2. Article 37 of the EEC Treaty does not preclude the application of national laws or regulations which prohibit the sale or hire of radio transmitters or receivers where a model has not been granted type-approval by the competent public body as complying with the technical requirements determined by the minister.
3. For equipment covered by Commission Directive 88-301-EEC of 16 May 1988 on competition in the markets in telecommunications terminal equipment, and the period after 1 July 1989, Article 6 of that directive precludes national rules which prohibit and lay down penalties for the offering for sale or hire of equipment without a model having been granted type-approval by a public undertaking offering goods and/or services in the telecommunications sector. It is for the national court to draw the conclusions from that finding.

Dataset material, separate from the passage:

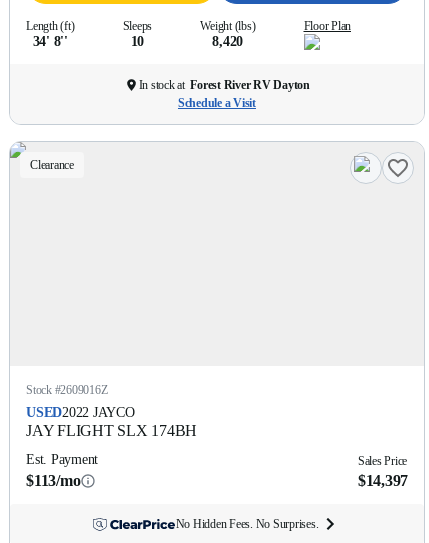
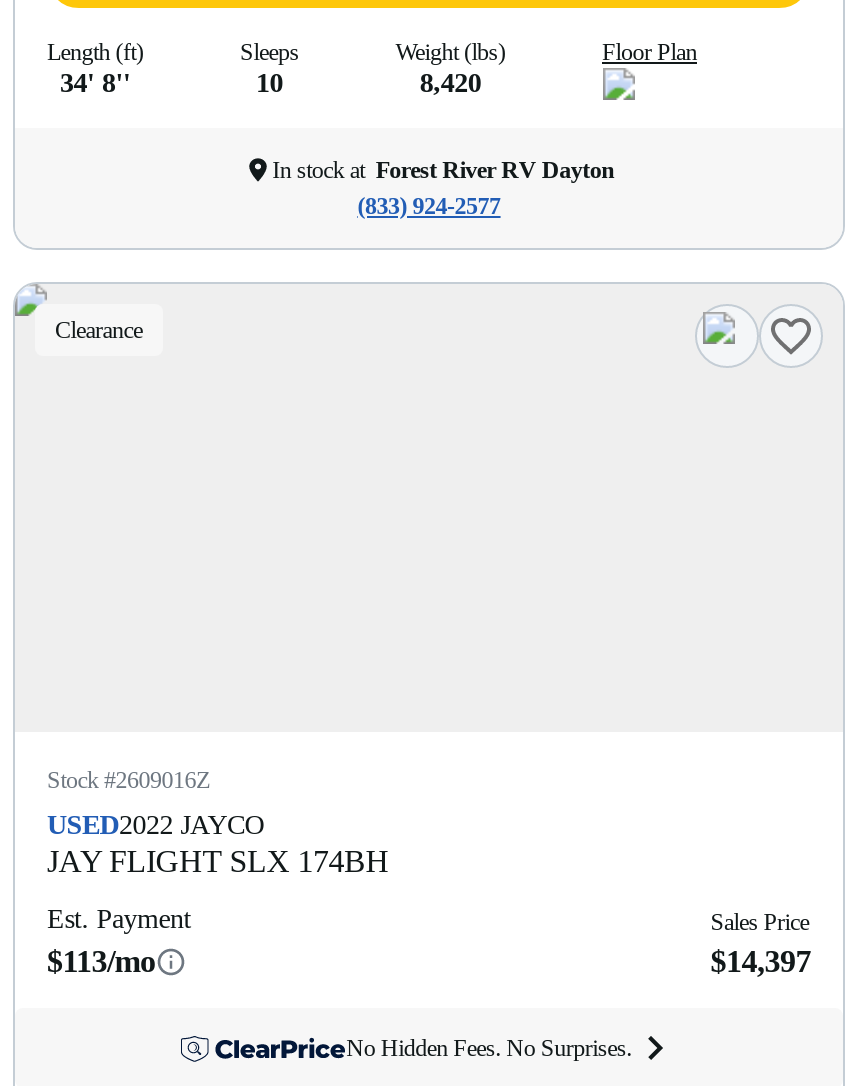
- Schedule a Visit
+ (833) 924-2577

4. Article 90 (1), read in conjunction with Article 86, of the EEC Treaty does not preclude the application of national provisions which prohibit the possession of radio transmitters or receivers without ministerial authorization and the sale or hire of such equipment without a model having been granted type-approval as complying with the technical requirements determined by the competent minister, even if the equipment has been granted approval in another Member State.